USGS personnel will be responsible for proper collection of water samples, including (1) care in avoiding possible damage to ends of sample tubes which might preclude proper connection to laboratory high-vacuum extraction lines, and (2) exclusion of gas bubbles during sample collection. The contract lab will report samples that could not be extracted or analyzed because of improperly sealed sample containers and/or damaged sample containers. Improperly collected samples, such as samples containing gas bubbles, are usually not detected until the analysis of noble gases is made. Therefore, in most cases, the Project Office will be charged the full price of analysis for improperly collected samples, even though no age can be determined.

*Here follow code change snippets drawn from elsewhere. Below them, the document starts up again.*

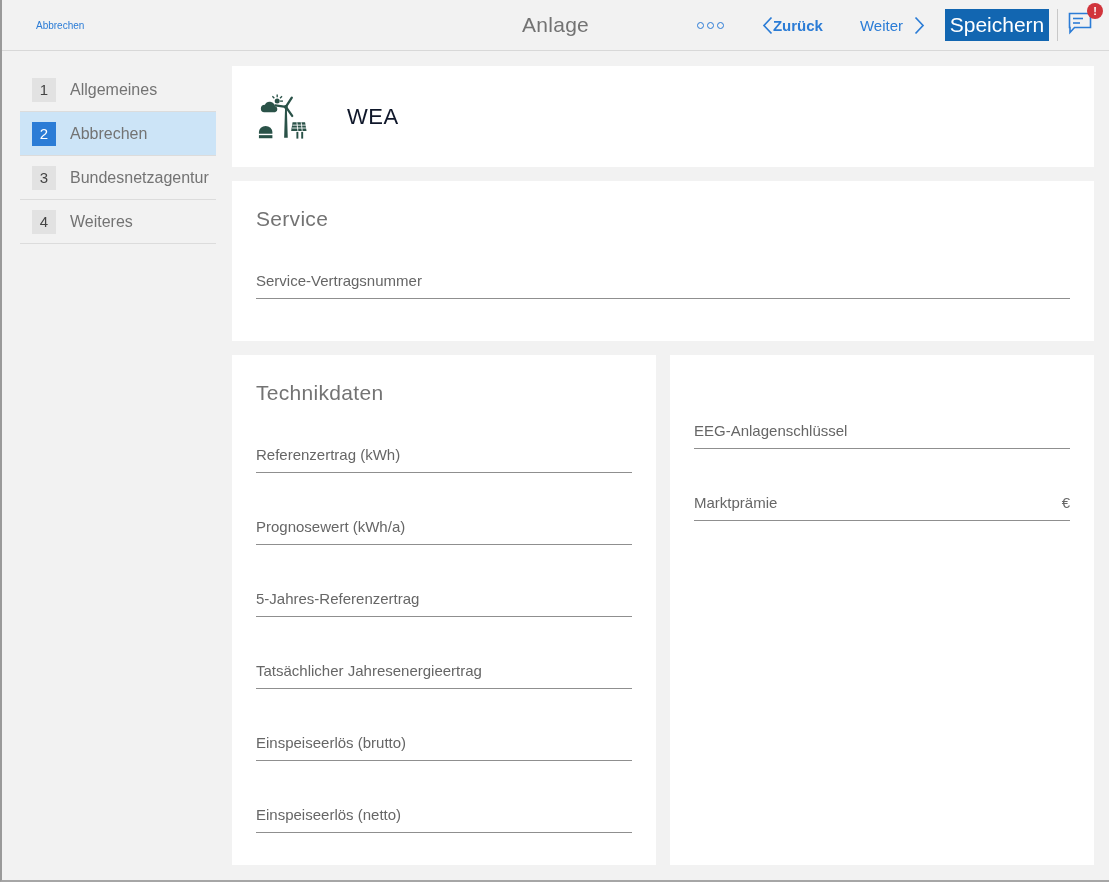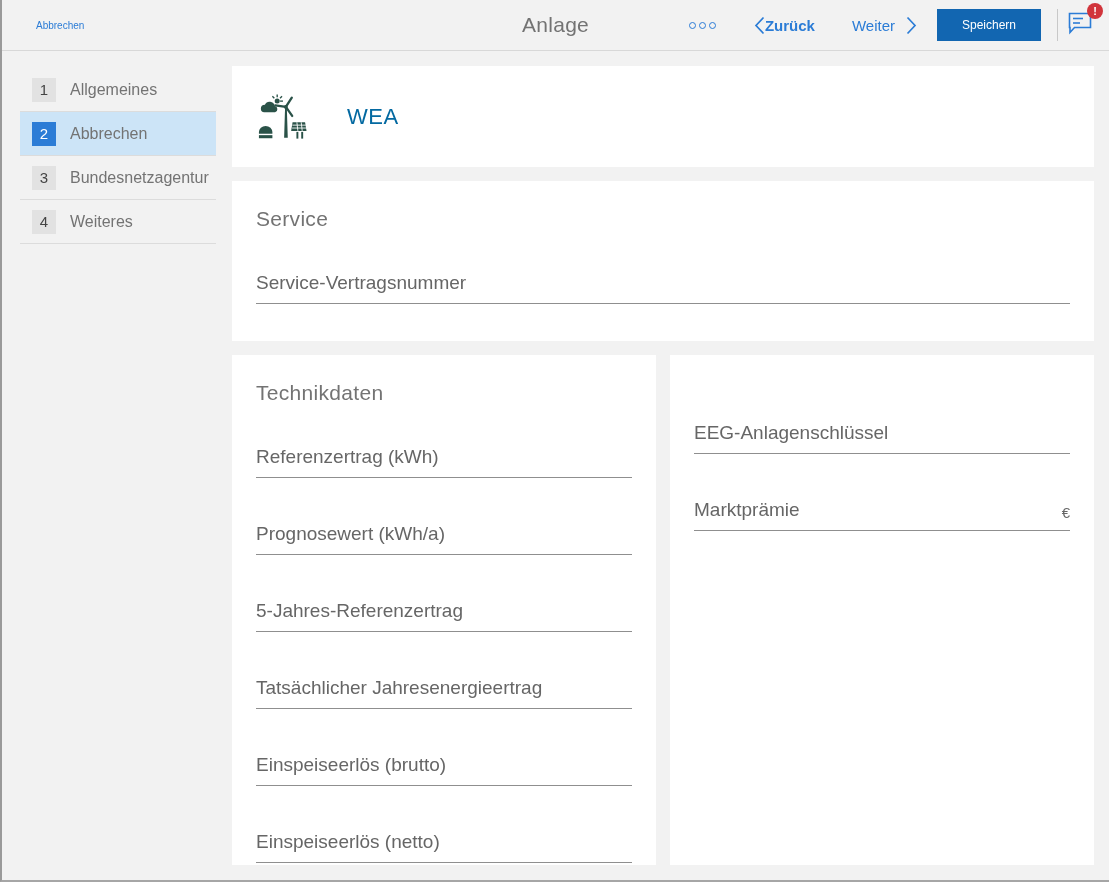--- a/index.html
+++ b/index.html
@@ -38,23 +38,23 @@
   }
   .nav-btn { display:flex; align-items:center; cursor:pointer; }
   .nav-btn svg { display:block; }
   .back-btn { margin-right:37px; }
   .back-btn .nav-label { margin-left:0;font-weight:bold; }
   .next-btn { margin-right:20px; }
   .next-btn .nav-label { margin-right:11px; }
   .nav-label { color:#2b7cd6; font-size:15px; }
   .save-btn {
     background:#1266b1; color:#fff; border:none;
-    font-family:inherit; font-size:12px;
+    font-family:inherit; font-size:21px;
     width:104px; height:32px; cursor:pointer;
-    margin-right:16px;
+    margin-right:8px;
   }
   .v-divider { width:1px; height:32px; background:#c8c8c8; margin-right:8px; }
   .notes-btn { position:relative; margin-right:13px; cursor:pointer; padding:2px; }
   .notes-badge {
     position:absolute; top:-6px; right:-7px;
     width:16px; height:16px; border-radius:50%;
     background:#d1343b; color:#fff;
     font-size:11px; font-weight:bold;
     display:flex; align-items:center; justify-content:center;
   }
@@ -76,37 +76,37 @@
   .step.selected { background:#cce4f7; }
   .step.selected .step-num { background:#2b7cd6; color:#fff; }
 
   .main { flex:1; margin:15px 15px 0 16px; display:flex; flex-direction:column; }
   .card { background:#fff; }
   .entity-card {
     height:101px; margin-bottom:14px;
     display:flex; align-items:center; padding-left:25px;
   }
   .entity-icon { width:50px; height:47px; flex:0 0 50px; }
-  .entity-title { font-size:22px; font-weight:300; color:#0369a1; margin-left:40px; letter-spacing:.5px; }
+  .entity-title { font-size:22px; font-weight:300; color:#0f172a; margin-left:40px; letter-spacing:.5px; }
 
   .section-card { padding:26px 24px 0 24px; }
   .service-card { height:160px; margin-bottom:14px; }
   .two-col { display:flex; gap:14px; }
   .col-card { flex:1; height:510px; }
   .section-title { font-size:21px; font-weight:300; color:#737373; letter-spacing:.3px; }
 
   .field {
     margin-top:41px;
     border-bottom:1px solid #8f8f8f;
     padding-bottom:9px;
     display:flex; align-items:flex-end; justify-content:space-between;
     cursor:text;
   }
   .field + .field { margin-top:45px; }
-  .field-label { font-size:19px; color:#666; }
+  .field-label { font-size:15px; color:#666; }
   .field-suffix { font-size:15px; color:#666; }
 </style>
 </head>
 <body>
 
 <div class="window">
 
   <div class="topbar">
     <a class="link cancel-link">Abbrechen</a>
     <div class="page-title">Anlage</div>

Submittal of samples to the contract laboratory

When the samples have been collected and are ready to be analyzed, the project office must download and complete the Sample Submission Form (an Excel spreadsheet). The completed submittal spreadsheet is returned by e-mail attachment to jwayland@usgs.gov with a cc to cfc@usgs.gov. Sample ID tracking numbers will be assigned by the Reston Chlorofluorocarbon Laboratory and retuned to the project office via e-mail, and/or as stick on labels. It is the responsibility of the project office to properly identify each sample with the sample ID tracking number. The project office then ships the samples to Lamont-Doherty Earth Observatory and notifies the Reston Chlorofluorocarbon Laboratory (via e-mail to jwayland@usgs.gov with cc to cfc@usgs.gov) of date of shipment. Lamont-Doherty Earth Observatory will notify the Reston Chlorofluorocarbon Laboratory when samples are received and condition of samples upon receipt. The project office will be notified of any samples damaged in shipment. Note: NWQL ASR forms are no longer used to request analytical services for 3H/3He dating (use submittal spreadsheet as described above).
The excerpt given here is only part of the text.